## Provided records
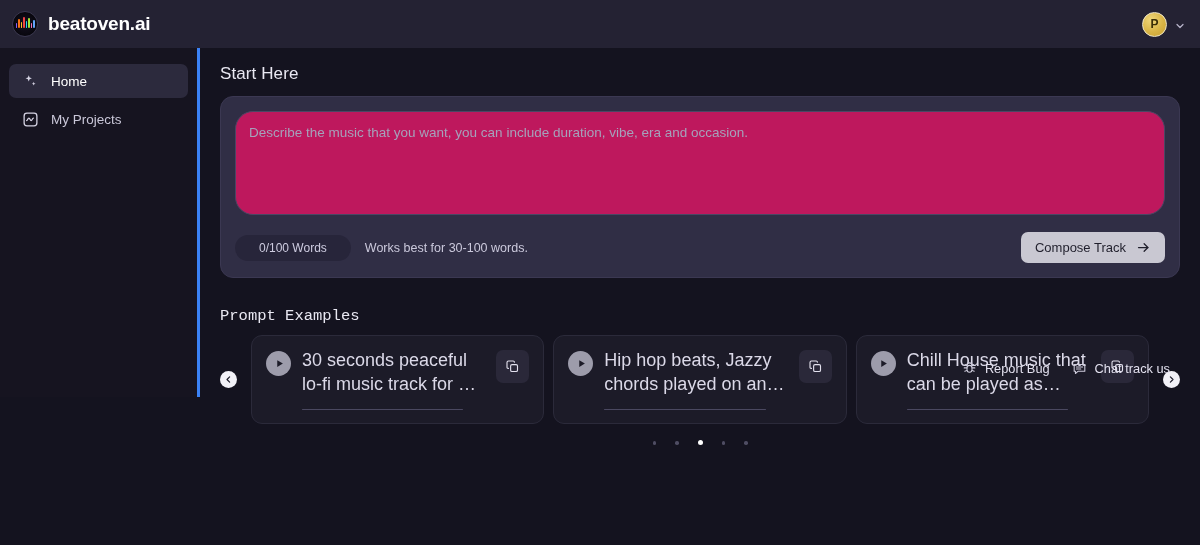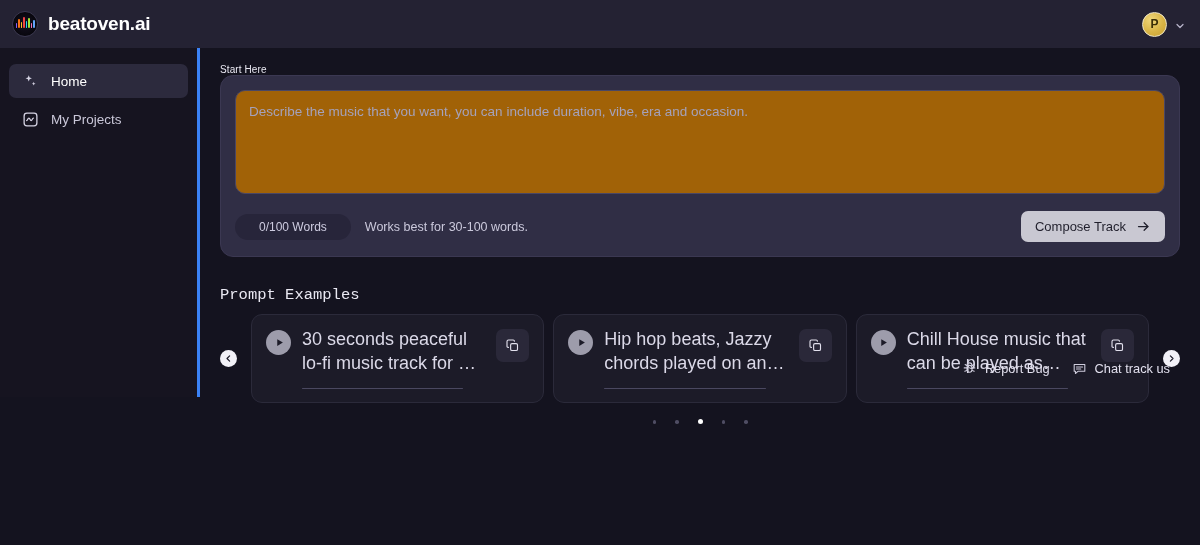--- a/index.html
+++ b/index.html
@@ -60,33 +60,33 @@
     height: 34px; border-radius: 7px;
     display: flex; align-items: center; gap: 12px;
     padding: 0 13px; cursor: pointer;
     font-size: 13.5px; color: #c9c7d8;
   }
   .nav-item.active { background: #2c2a3d; color: #ffffff; }
   .nav-icon { width: 17px; height: 17px; display: flex; align-items: center; justify-content: center; color: #d6d4e4; }
 
   
   .main { flex: 1; min-width: 0; padding: 16px 20px 0 20px; position: relative; }
-  .section-title { font-size: 10px; color: #e9e8f2; font-weight: 400; letter-spacing: .1px; }
+  .section-title { font-size: 17px; color: #e9e8f2; font-weight: 400; margin-bottom: 12px; letter-spacing: .1px; }
 
   .compose-panel {
     background: #302e45;
     border: 1px solid #3b3852;
     border-radius: 13px;
     padding: 14px;
   }
   .prompt-box {
     width: 100%; height: 104px;
-    background: #a16207;
+    background: #be185d;
     border: 1px solid #4a4764;
-    border-radius: 10px;
+    border-radius: 18px;
     padding: 11px 13px;
     color: #d8d6e6; font-size: 13.5px; font-family: inherit;
     resize: none; outline: none; line-height: 1.45;
   }
   .prompt-box::placeholder { color: #a5a2bb; }
 
   .panel-footer {
     margin-top: 13px;
     display: flex; align-items: center; justify-content: space-between;
   }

## What the exercise asks
Review the preceding data and report every line that includes the string "letter".

## Written answer
-  .section-title { font-size: 10px; color: #e9e8f2; font-weight: 400; letter-spacing: .1px; }
+  .section-title { font-size: 17px; color: #e9e8f2; font-weight: 400; margin-bottom: 12px; letter-spacing: .1px; }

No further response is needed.